◆ Directions for this task ◆
What is needed is an exact copy of the records, with the images left out.

-------- Data excerpts --------

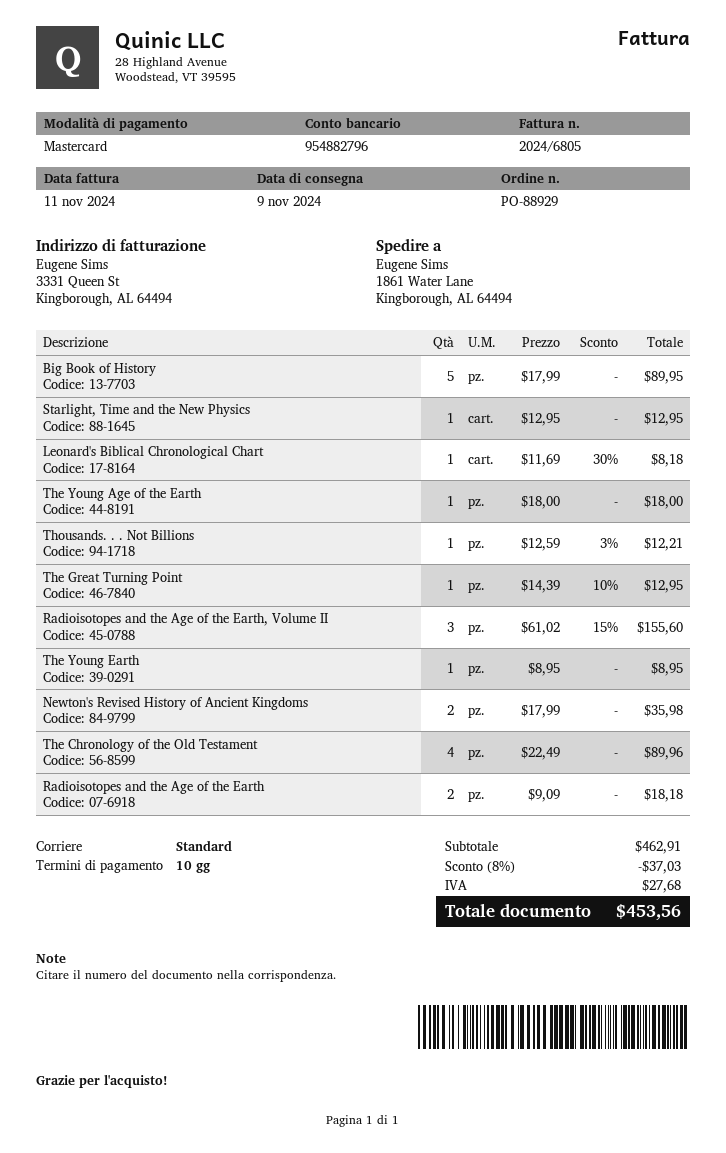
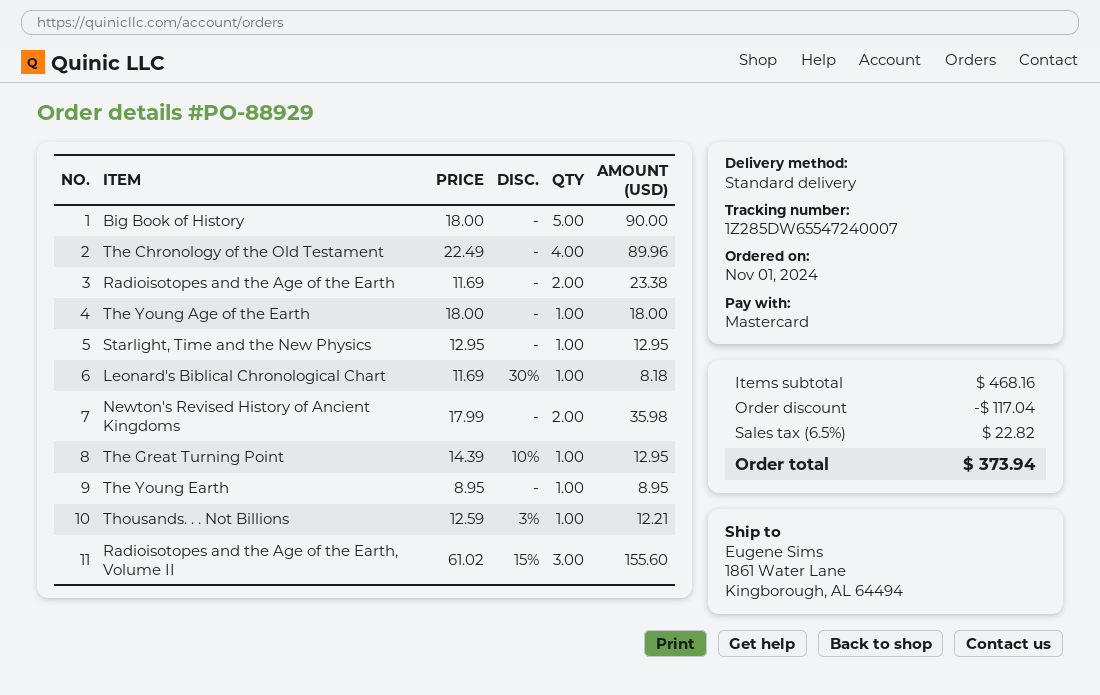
Big Book of History: 5 x 17.99 = 89.95 -> 5 x 18.00 = 90.00
Radioisotopes and the Age of the Earth: 2 x 9.09 = 18.18 -> 2 x 11.69 = 23.38
subtotal: 462.91 -> 468.16
discount: 37.03 -> 117.04
tax: 27.68 -> 22.82
total: 453.56 -> 373.94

--------

◆ Solution for this task ◆
Big Book of History: 5 x 17.99 = 89.95 -> 5 x 18.00 = 90.00
Radioisotopes and the Age of the Earth: 2 x 9.09 = 18.18 -> 2 x 11.69 = 23.38
subtotal: 462.91 -> 468.16
discount: 37.03 -> 117.04
tax: 27.68 -> 22.82
total: 453.56 -> 373.94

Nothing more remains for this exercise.